Futuro Saudável: Prevenção É a Chave
Os pesquisadores concluem com uma mensagem de esperança e urgência: a gordura visceral é um fator modificável. Sua redução pode gerar efeitos duradouros na preservação da função cerebral, contribuindo para um envelhecimento mais saudável e a manutenção da autonomia. “Como a atrofia cerebral e a perda de volume do hipocampo são consideradas marcadores precoces de demência, o controle da gordura visceral pode representar um alvo importante para retardar a deterioração cognitiva relacionada à idade”, conclui a Dra.

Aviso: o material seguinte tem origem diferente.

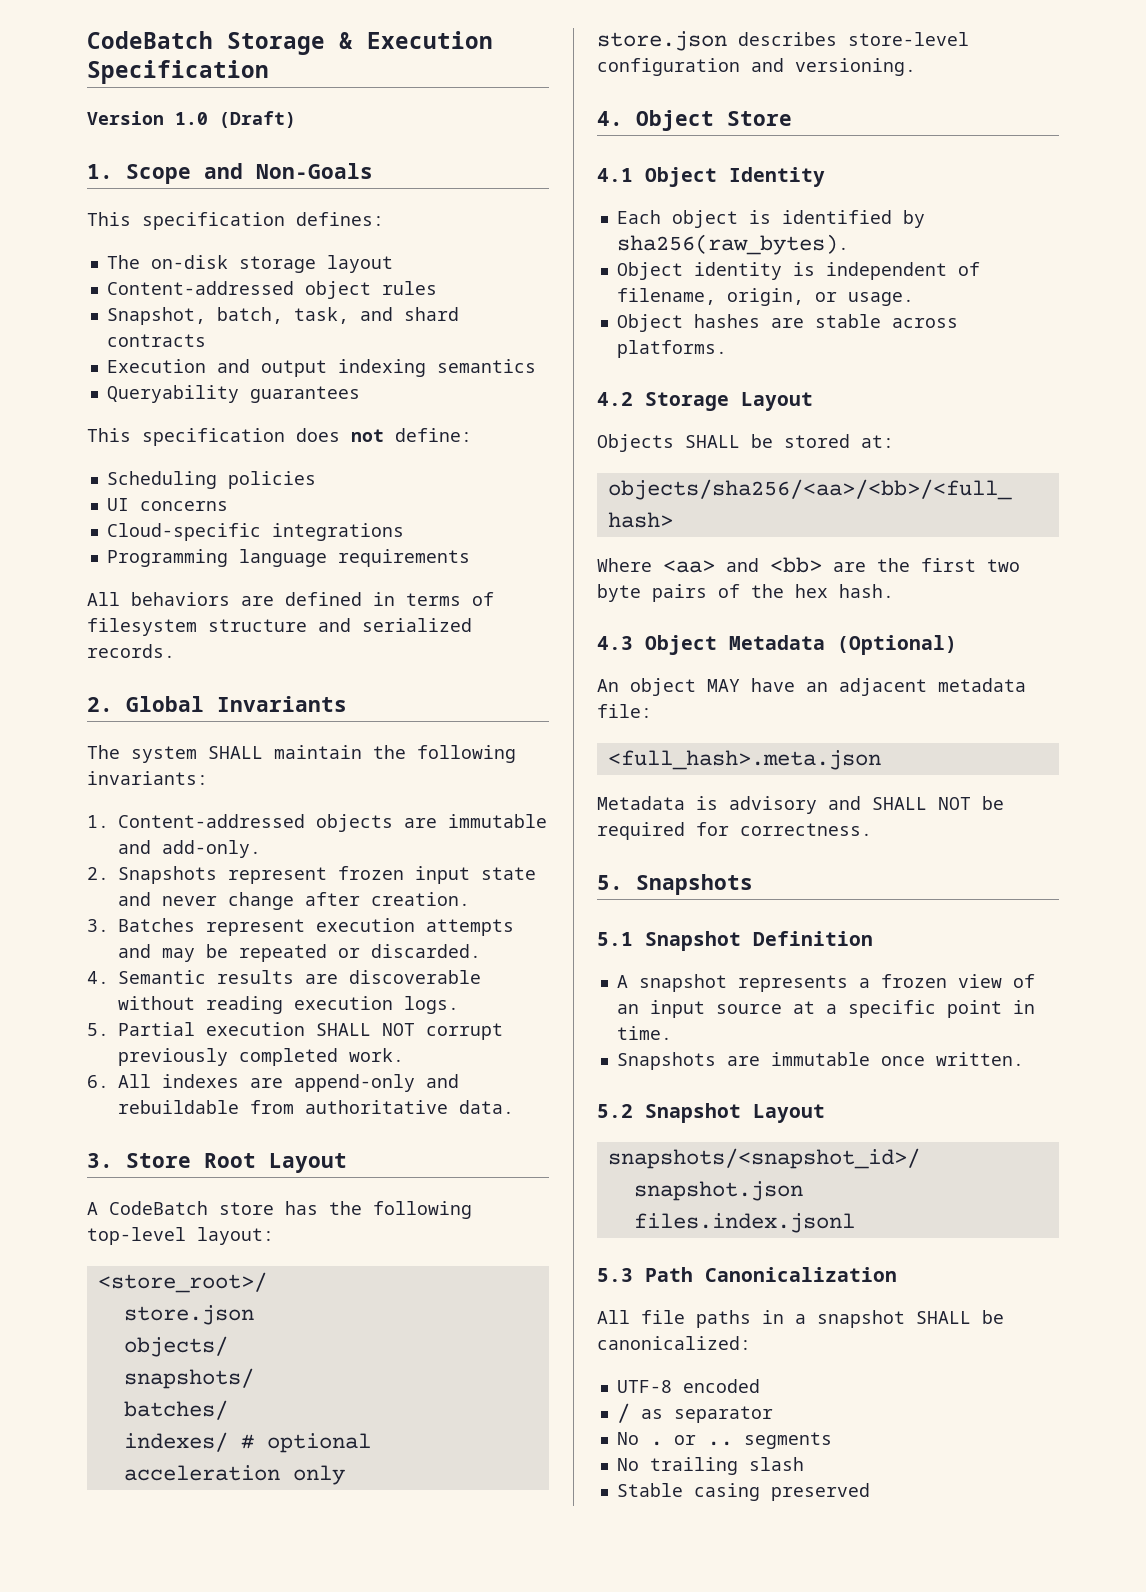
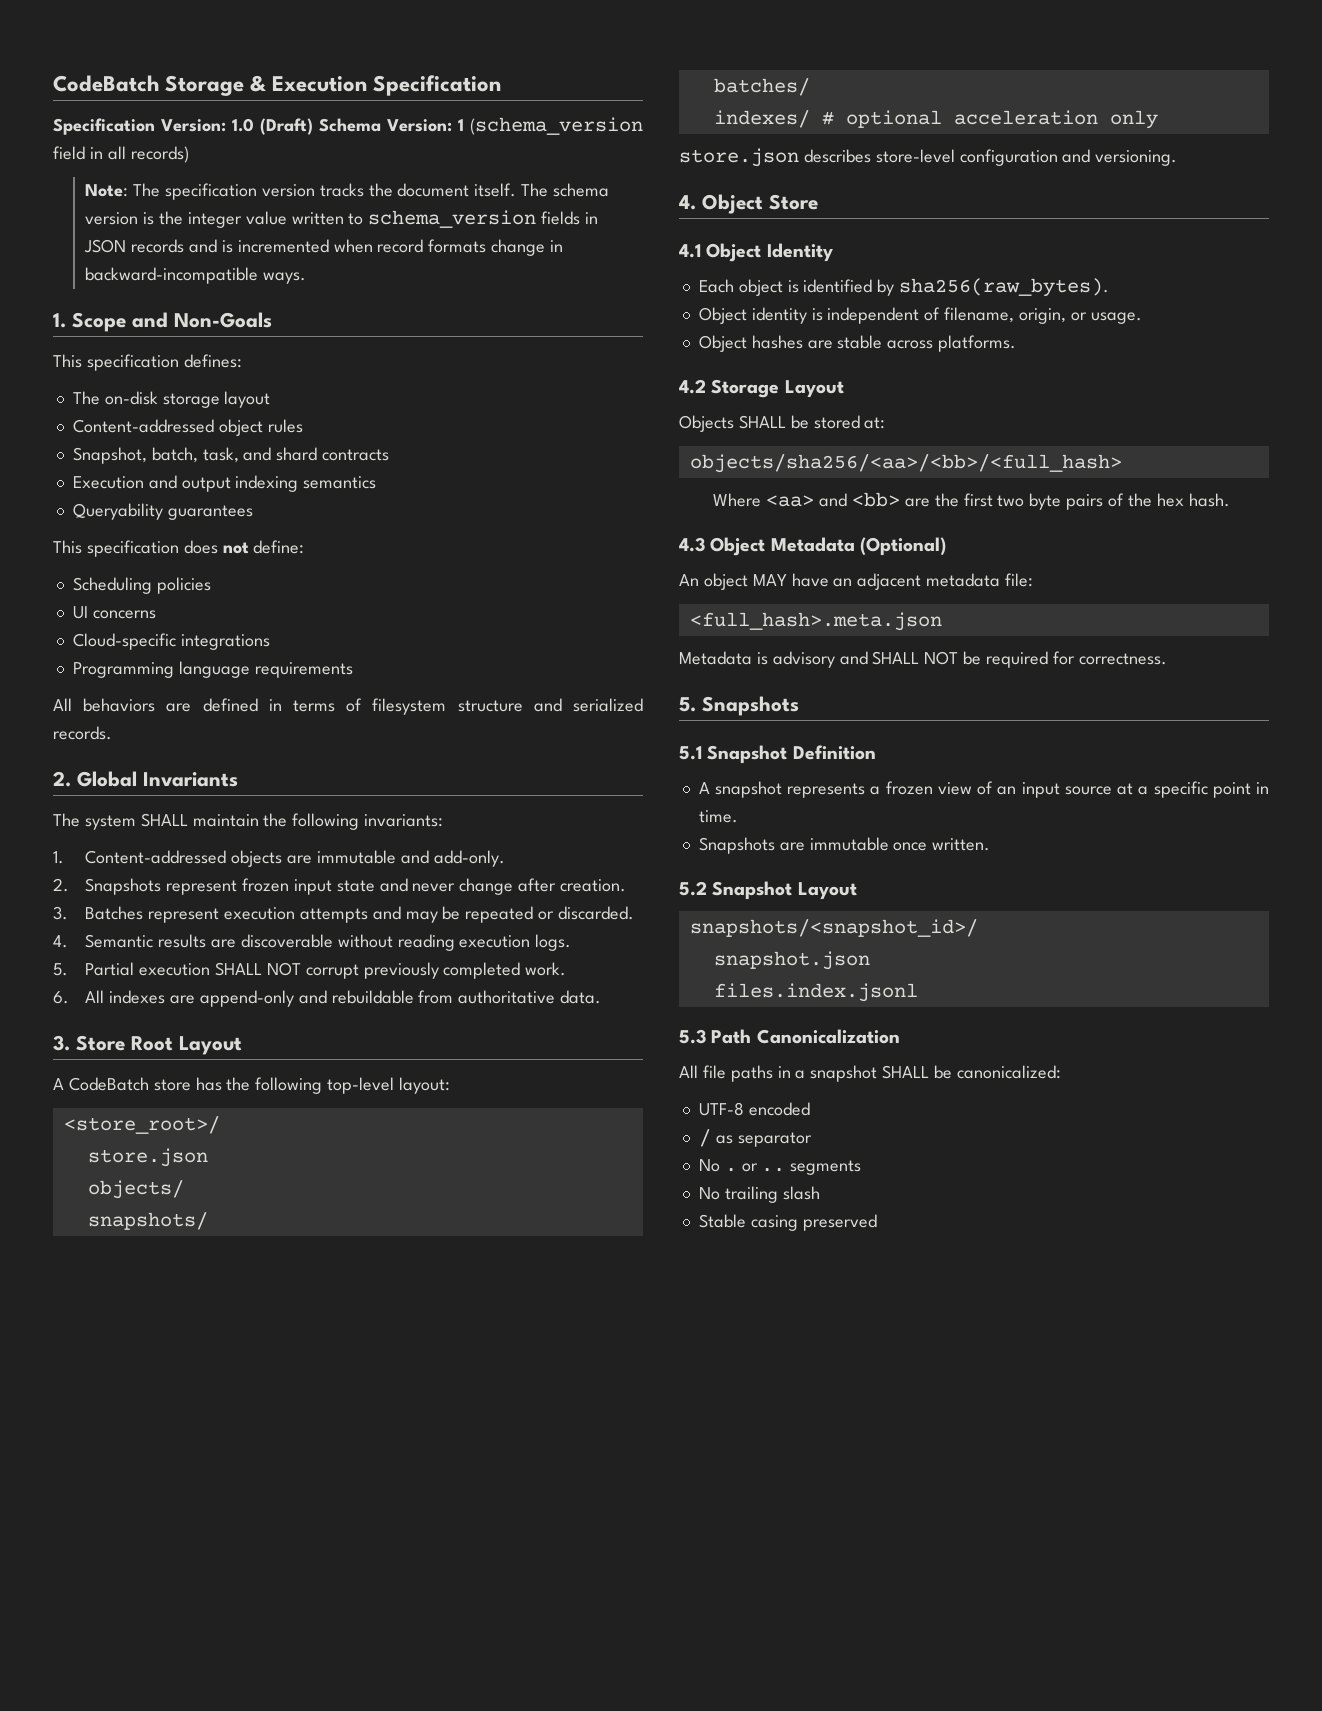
- Version 1.0 (Draft)
+ Specification Version: 1.0 (Draft) Schema Version: 1 (schema_version field in all records)
+ Note: The specification version tracks the document itself. The schema version is the integer value written to schema_version fields in JSON records and is incremented when record formats change in backward-incompatible ways.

Pachter.
Este é o maior e mais longo estudo até o momento a conectar a exposição cumulativa à gordura visceral com medidas cerebrais, avaliadas longitudinalmente por meio de ressonância magnética, com a taxa de envelhecimento cerebral e a função cognitiva, oferecendo um novo paradigma na saúde pública e reforçando a importância de um estilo de vida ativo e uma dieta equilibrada para uma vida longa e plena.